Using the data beneath, show every line that includes the word "border".

————

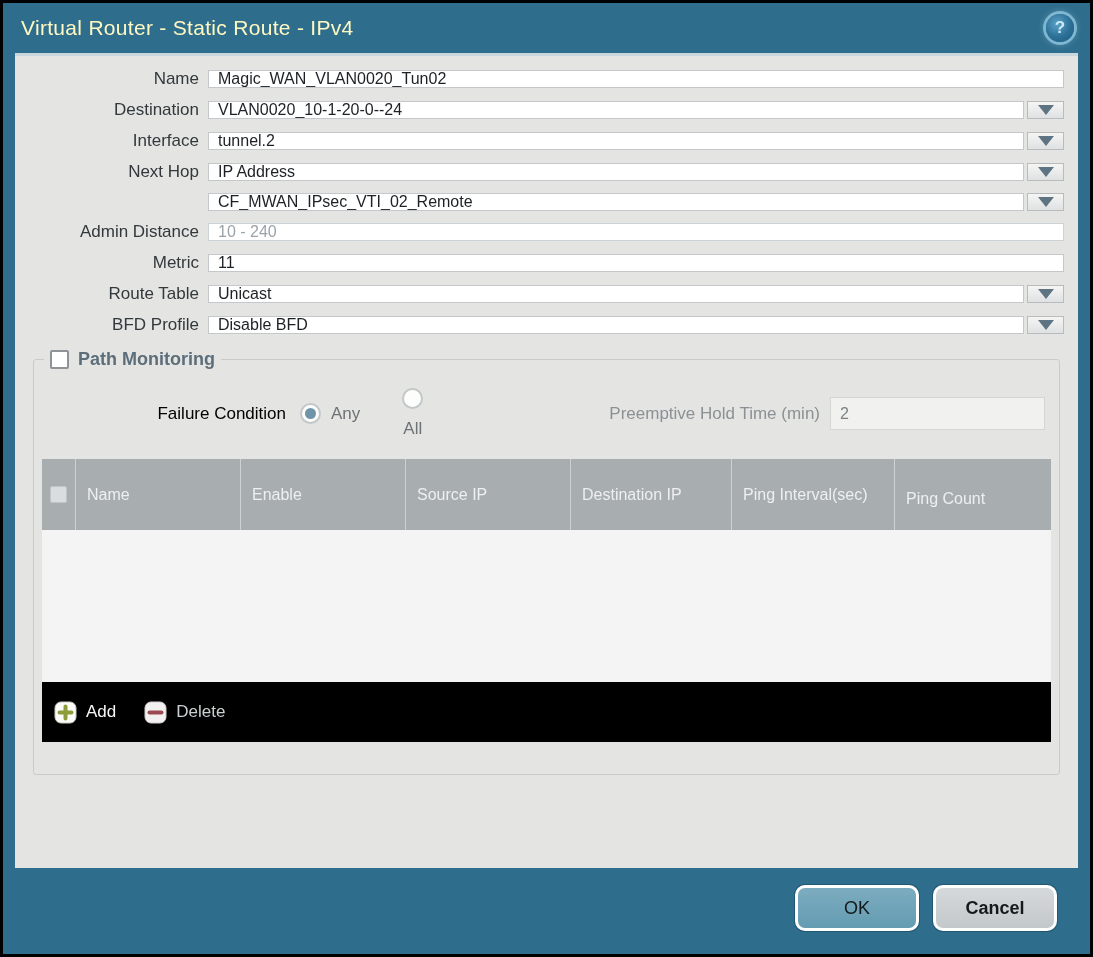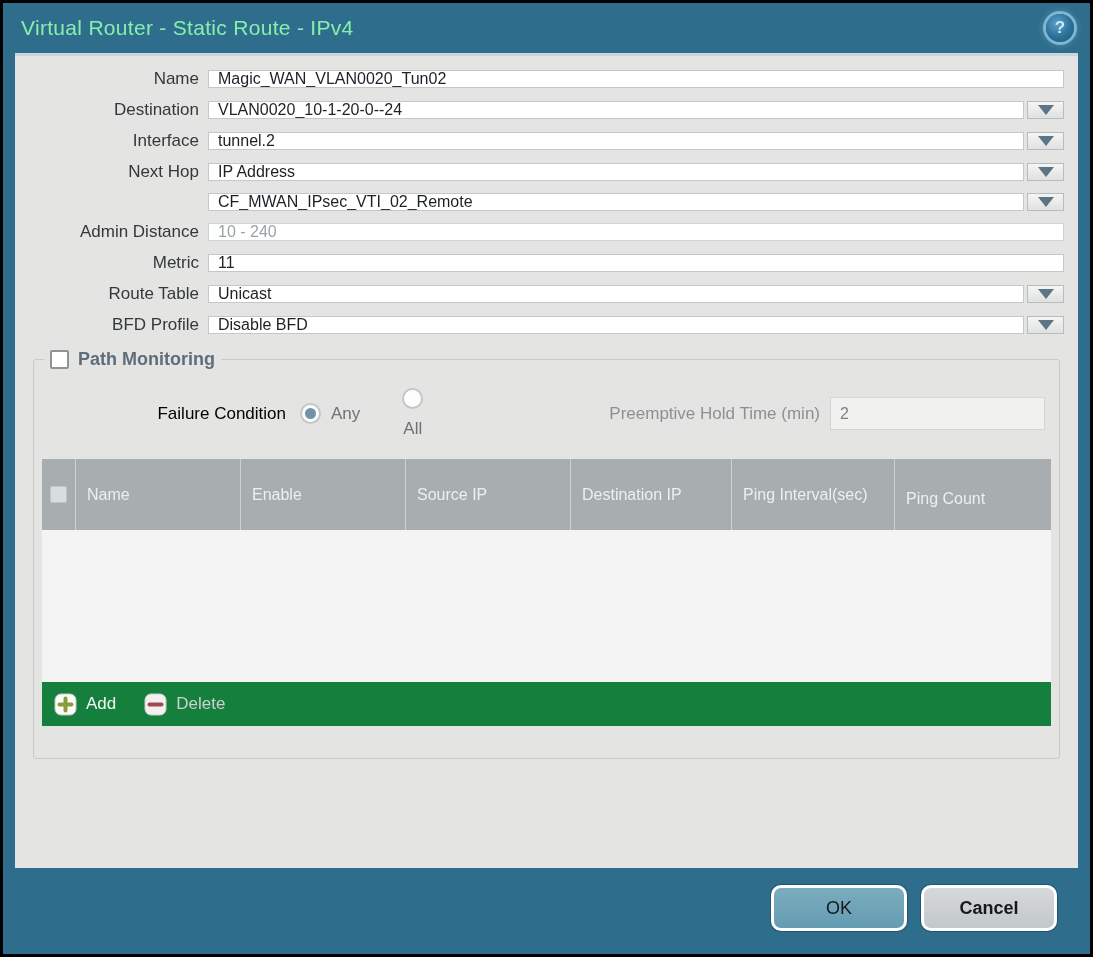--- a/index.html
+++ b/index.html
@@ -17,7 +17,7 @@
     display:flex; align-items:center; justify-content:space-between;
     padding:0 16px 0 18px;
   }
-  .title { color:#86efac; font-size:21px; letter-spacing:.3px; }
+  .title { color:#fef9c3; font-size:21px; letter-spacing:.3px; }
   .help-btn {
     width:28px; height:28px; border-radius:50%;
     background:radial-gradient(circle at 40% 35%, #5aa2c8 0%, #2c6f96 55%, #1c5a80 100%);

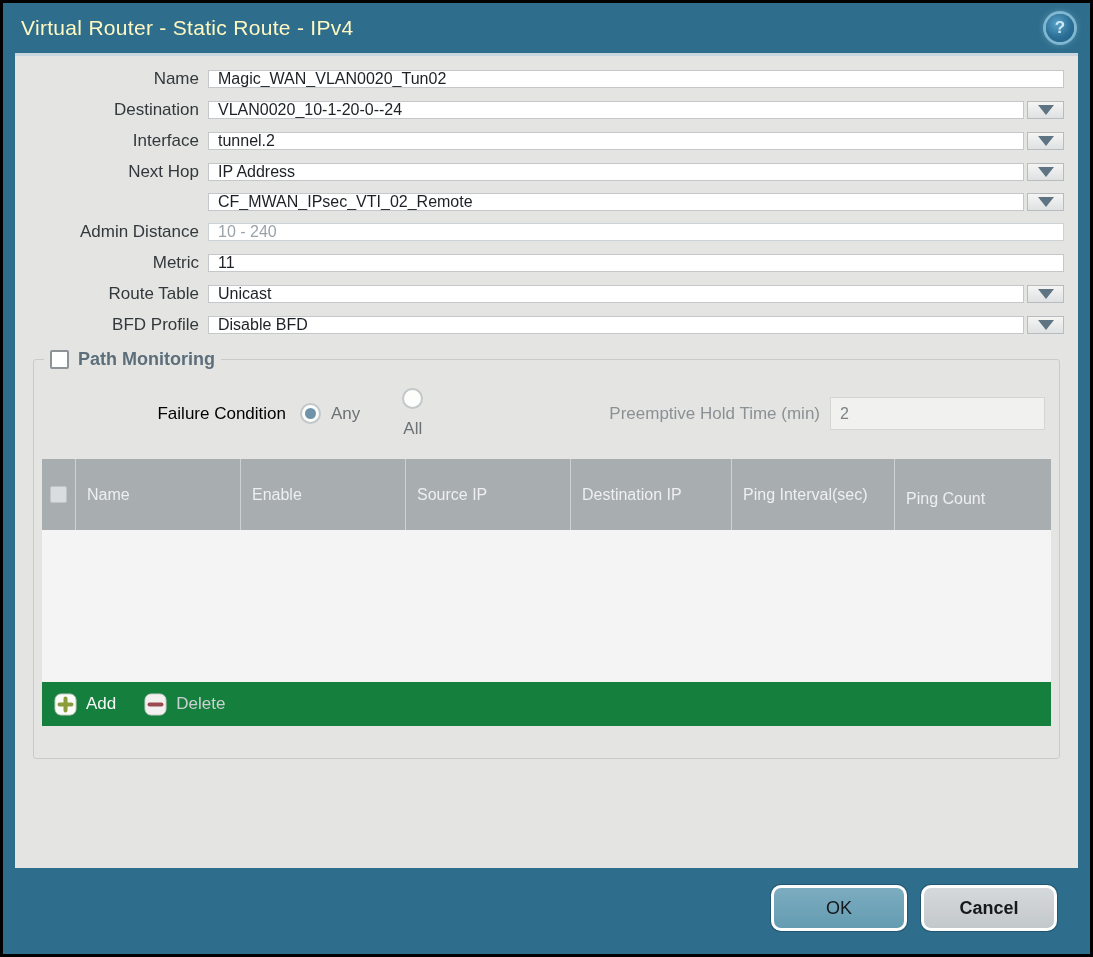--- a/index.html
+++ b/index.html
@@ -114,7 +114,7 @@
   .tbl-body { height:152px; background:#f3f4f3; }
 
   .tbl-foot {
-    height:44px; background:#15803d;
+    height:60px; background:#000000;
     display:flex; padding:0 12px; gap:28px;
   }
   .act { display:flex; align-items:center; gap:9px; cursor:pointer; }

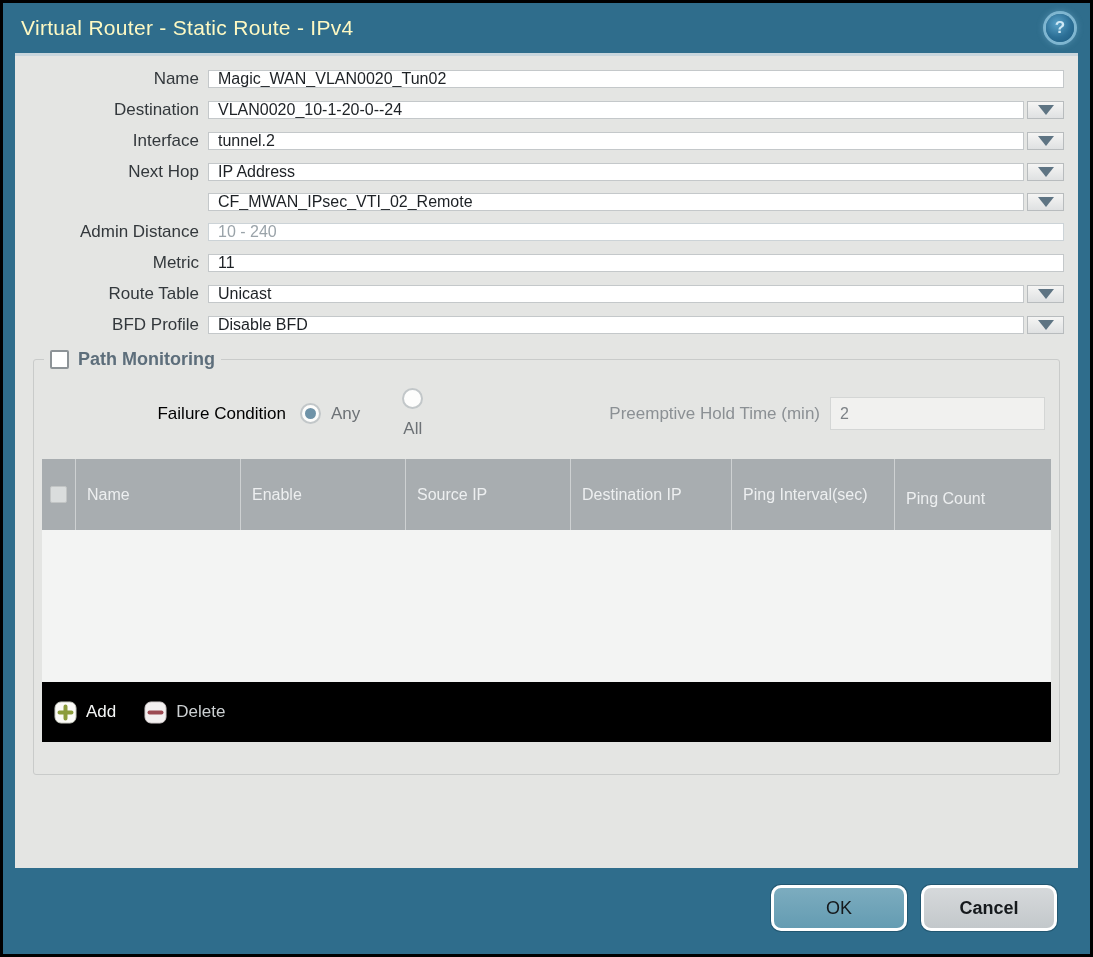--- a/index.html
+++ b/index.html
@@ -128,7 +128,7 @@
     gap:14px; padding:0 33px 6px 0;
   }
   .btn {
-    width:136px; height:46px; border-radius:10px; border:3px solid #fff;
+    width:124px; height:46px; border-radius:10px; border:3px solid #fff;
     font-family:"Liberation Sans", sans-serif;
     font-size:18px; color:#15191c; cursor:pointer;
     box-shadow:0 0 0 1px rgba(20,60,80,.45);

————

YOUR RESPONSE |
     width:28px; height:28px; border-radius:50%;
-    width:136px; height:46px; border-radius:10px; border:3px solid #fff;
+    width:124px; height:46px; border-radius:10px; border:3px solid #fff;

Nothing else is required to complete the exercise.